=== Problem to work on ===
Give back the line below containing "and a <button>." and every later line, exactly.

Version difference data
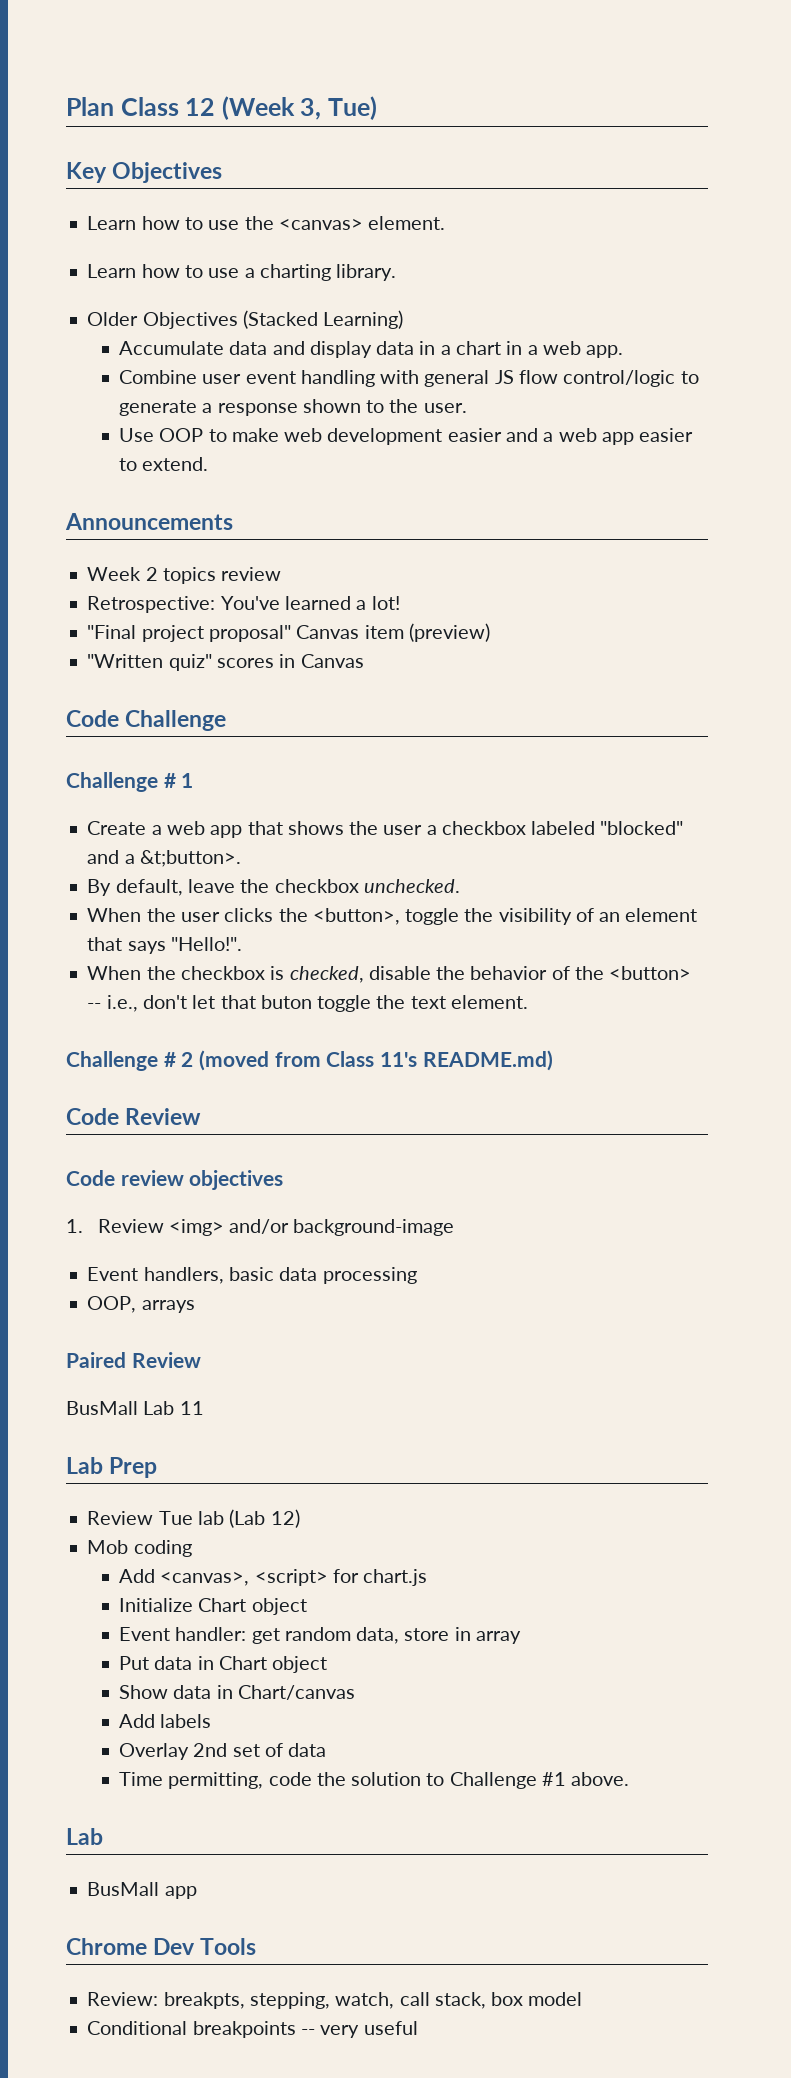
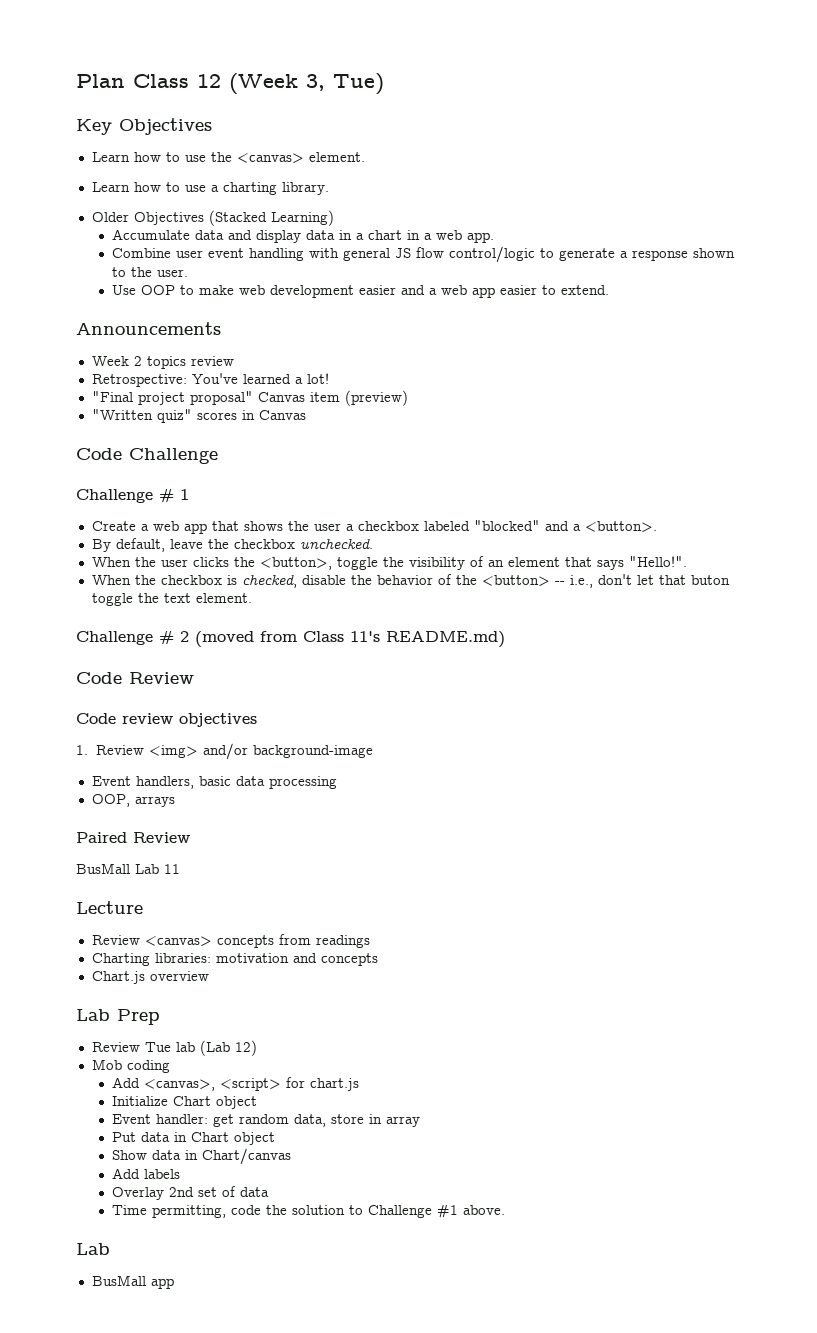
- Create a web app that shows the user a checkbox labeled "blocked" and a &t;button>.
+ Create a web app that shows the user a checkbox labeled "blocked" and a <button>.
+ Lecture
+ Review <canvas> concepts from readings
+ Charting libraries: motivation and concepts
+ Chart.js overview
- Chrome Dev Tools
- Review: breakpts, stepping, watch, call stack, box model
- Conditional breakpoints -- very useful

=== Your response ===
+ Create a web app that shows the user a checkbox labeled "blocked" and a <button>.
+ Lecture
+ Review <canvas> concepts from readings
+ Charting libraries: motivation and concepts
+ Chart.js overview
- Chrome Dev Tools
- Review: breakpts, stepping, watch, call stack, box model
- Conditional breakpoints -- very useful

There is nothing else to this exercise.